Back in 1972, you had to be pretty fancy. You had to have tape, scissors, copy machines, and shadows. That’s why, when hiring a forensic handwriting expert for a cut-and-paste case, it’s worth confirming they are familiar with digital forgery techniques and not exclusively trained in older physical methods.

Is a Cut-and-Paste Document Still a Forgery?

Essentially, a cut-and-paste is an altered document. It falls into the classification of forgery because the creator manufactures a document that doesn’t exist. The document usually gives the impression that a party agreed to a transaction, such as a marital settlement, a prenuptial agreement, or a stock transfer, that they did not agree to.

And here’s the kicker on a cut-and-paste. You will never have an original to inspect. Often, in cut-and-paste cases, the court will say we can’t use the evidence because there’s no original wet signature. Well, guess what, judge? If there was a wet signature, it wouldn’t be a cut-and-paste. By definition, it was created on a computer, and then the doctored file was printed. It’s a catch-22 that a good attorney and a qualified forensic examiner can help you navigate.

Even a high-quality color printout can be difficult to distinguish from a wet-ink signature, which is exactly why a forensic document examiner with a microscope matters.

How Can I Tell the Difference Between a Cut-and-Paste and a Wet Signature?

So, a couple of definitions for you. A wet signature means the ink was wet when applied, as it came from a pen and was written by a human. You can identify a wet signature by the indentations on the back of the document and teeny-tiny ink blots when you zoom in very close. In a wet signature case, you want to prove that the forged signature was written by someone else.

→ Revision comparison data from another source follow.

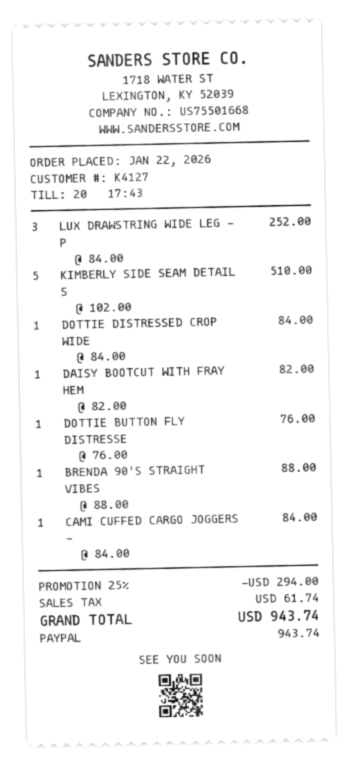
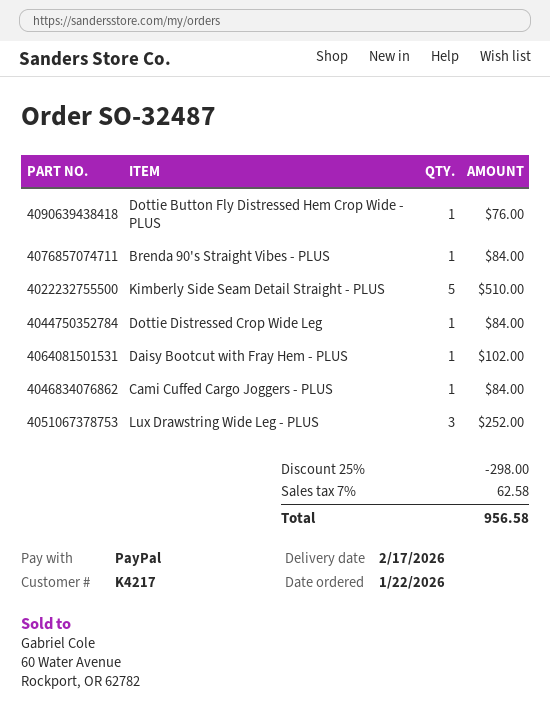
customer number: K4127 -> K4217
DAISY BOOTCUT WITH FRAY HEM: 1 for 82.00 -> 1 for 102.00
BRENDA 90'S STRAIGHT VIBES: 1 for 88.00 -> 1 for 84.00
discount: 25% = 294.00 -> 25% = 298.00
tax: 61.74 -> 62.58
total: 943.74 -> 956.58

A cut-and-paste is a lift-and-copy of a signature from one place to another. In a cut-and-paste signature, you want to prove that it is your signature but you did not physically sign the altered document.

The Key to Proving a Cut-and-Paste Forgery

The secret to proving a cut-and-paste (and I’ve won 100% of the trials where cut-and-paste was involved) is that you have to find the source document, and if the source document matches that signature exactly, then it’s obviously a cut-and-paste. Because there’s a general rule or guideline we use in forensic document examination.

Nobody ever signs their name in exactly the same way twice. That single fact is the foundation of every cut-and-paste case we’ve ever won.

It’s a fact. And because of that, there are going to be small differences between your own signature, even your initials, even if you sign a hundred times in a row. It will look the same, but there are slight differences and deviations every time you sign anything throughout your whole life.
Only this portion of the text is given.